Would you print out all of the data exactly and keep the pictures out of it?
────────────────────
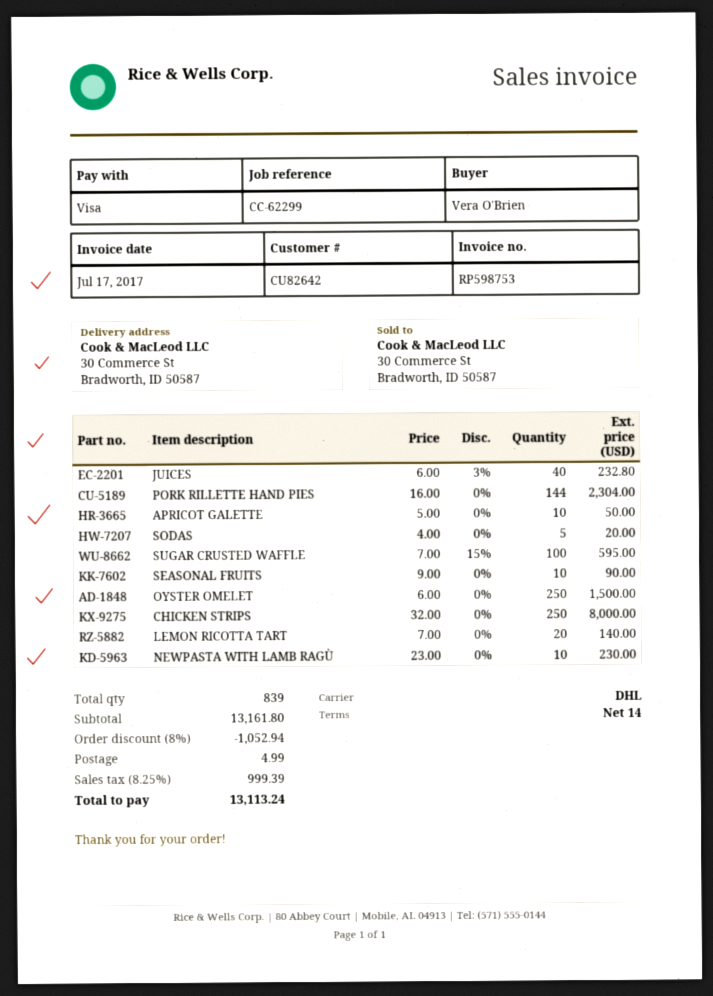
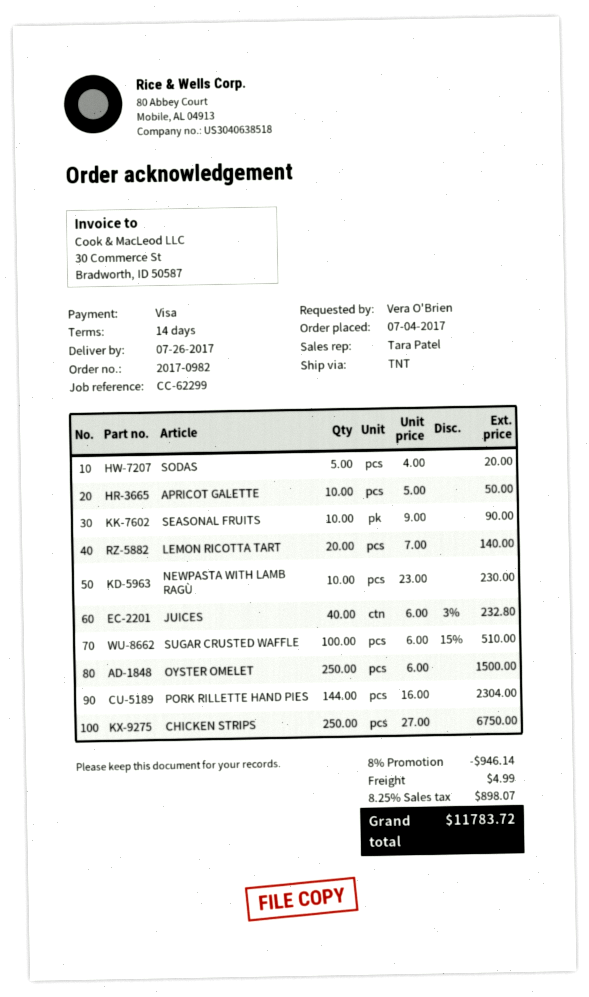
shipping method: DHL -> TNT
SUGAR CRUSTED WAFFLE: 100 x 7.00 - 15% = 595.00 -> 100 x 6.00 - 15% = 510.00
CHICKEN STRIPS: 250 x 32.00 = 8000.00 -> 250 x 27.00 = 6750.00
discount: 8% = 1052.94 -> 8% = 946.14
tax: 8.25% = 999.39 -> 8.25% = 898.07
total: 13113.24 -> 11783.72

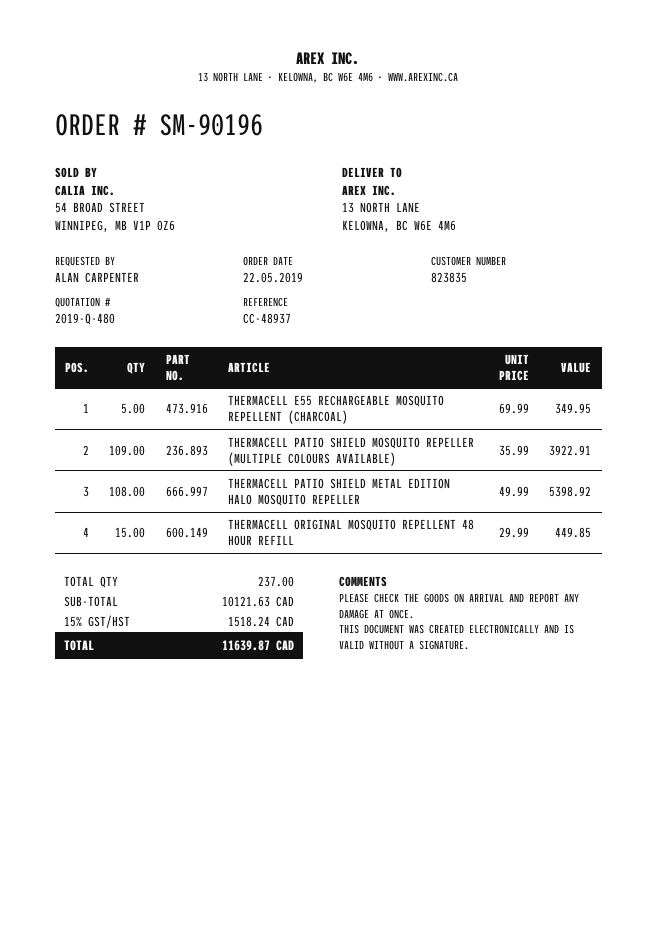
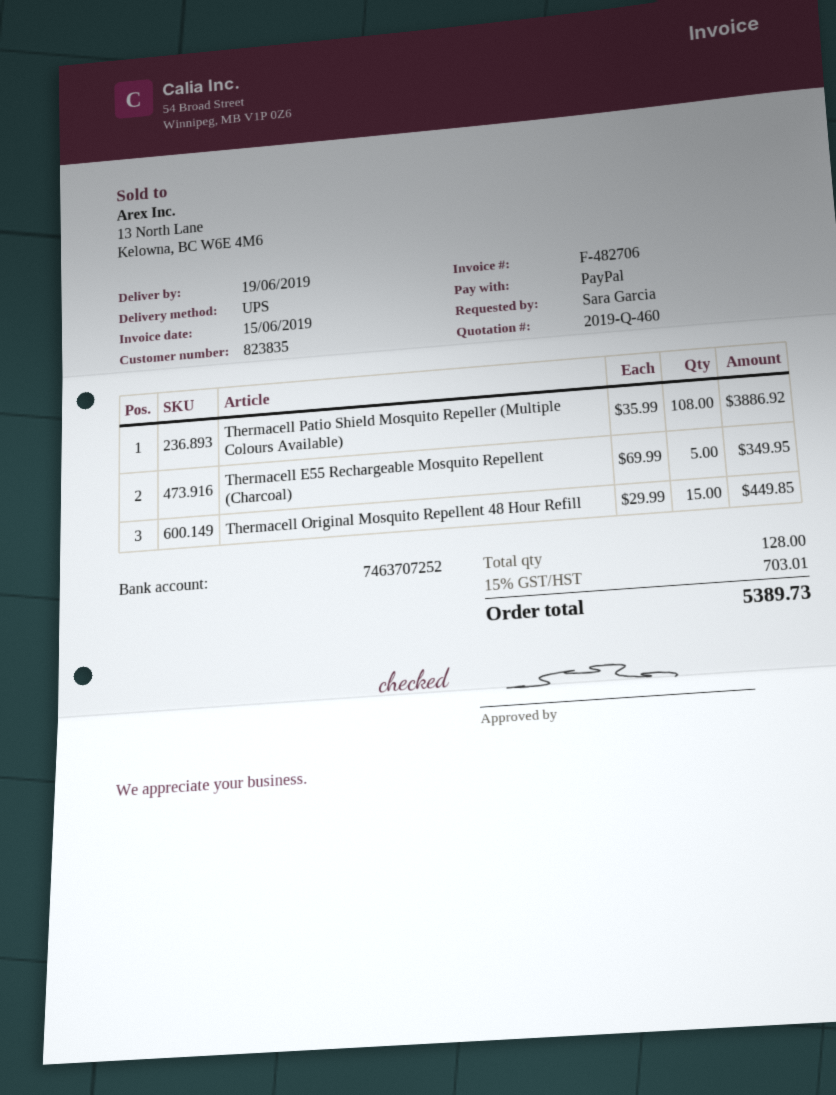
quote number: 2019-Q-480 -> 2019-Q-460
ordered by: ALAN CARPENTER -> Sara Garcia
THERMACELL PATIO SHIELD MOSQUITO REPELLER (MULTIPLE COLOURS AVAILABLE): 109 x 35.99 = 3922.91 -> 108 x 35.99 = 3886.92
THERMACELL PATIO SHIELD METAL EDITION HALO MOSQUITO REPELLER: 108 x 49.99 = 5398.92 -> none
total quantity: 237 -> 128
tax: 15% = 1518.24 -> 15% = 703.01
total: 11639.87 -> 5389.73

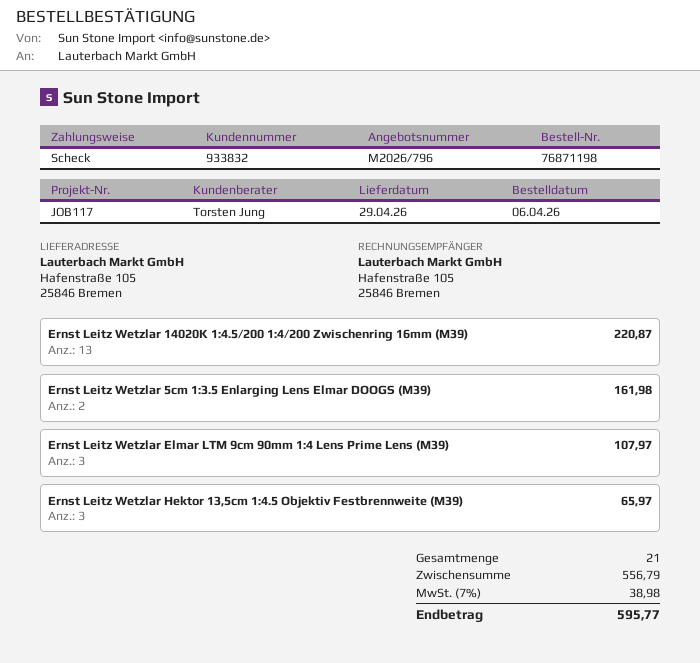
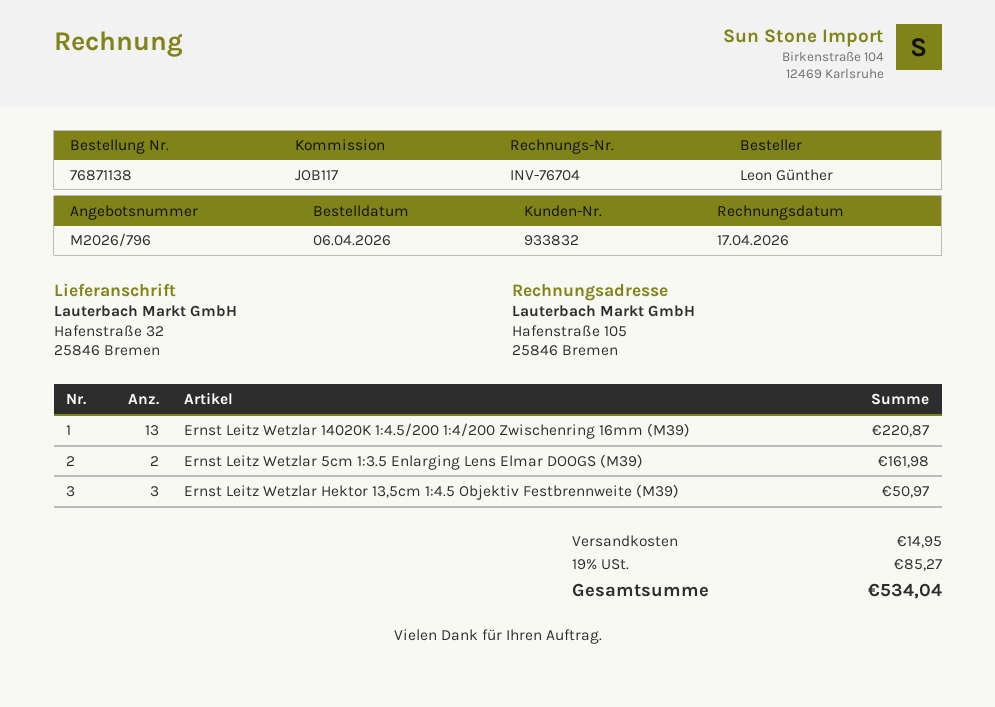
order number: 76871198 -> 76871138
ship to: Hafenstraße 105, 25846 Bremen -> Hafenstraße 32, 25846 Bremen
Ernst Leitz Wetzlar Elmar LTM 9cm 90mm 1:4 Lens Prime Lens (M39): 3 for 107.97 -> none
Ernst Leitz Wetzlar Hektor 13,5cm 1:4.5 Objektiv Festbrennweite (M39): 3 for 65.97 -> 3 for 50.97
shipping: none -> 14.95
tax: 7% = 38.98 -> 19% = 85.27
total: 595.77 -> 534.04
────────────────────
▶ SOLVED PROBLEM
shipping method: DHL -> TNT
SUGAR CRUSTED WAFFLE: 100 x 7.00 - 15% = 595.00 -> 100 x 6.00 - 15% = 510.00
CHICKEN STRIPS: 250 x 32.00 = 8000.00 -> 250 x 27.00 = 6750.00
discount: 8% = 1052.94 -> 8% = 946.14
tax: 8.25% = 999.39 -> 8.25% = 898.07
total: 13113.24 -> 11783.72

quote number: 2019-Q-480 -> 2019-Q-460
ordered by: ALAN CARPENTER -> Sara Garcia
THERMACELL PATIO SHIELD MOSQUITO REPELLER (MULTIPLE COLOURS AVAILABLE): 109 x 35.99 = 3922.91 -> 108 x 35.99 = 3886.92
THERMACELL PATIO SHIELD METAL EDITION HALO MOSQUITO REPELLER: 108 x 49.99 = 5398.92 -> none
total quantity: 237 -> 128
tax: 15% = 1518.24 -> 15% = 703.01
total: 11639.87 -> 5389.73

order number: 76871198 -> 76871138
ship to: Hafenstraße 105, 25846 Bremen -> Hafenstraße 32, 25846 Bremen
Ernst Leitz Wetzlar Elmar LTM 9cm 90mm 1:4 Lens Prime Lens (M39): 3 for 107.97 -> none
Ernst Leitz Wetzlar Hektor 13,5cm 1:4.5 Objektiv Festbrennweite (M39): 3 for 65.97 -> 3 for 50.97
shipping: none -> 14.95
tax: 7% = 38.98 -> 19% = 85.27
total: 595.77 -> 534.04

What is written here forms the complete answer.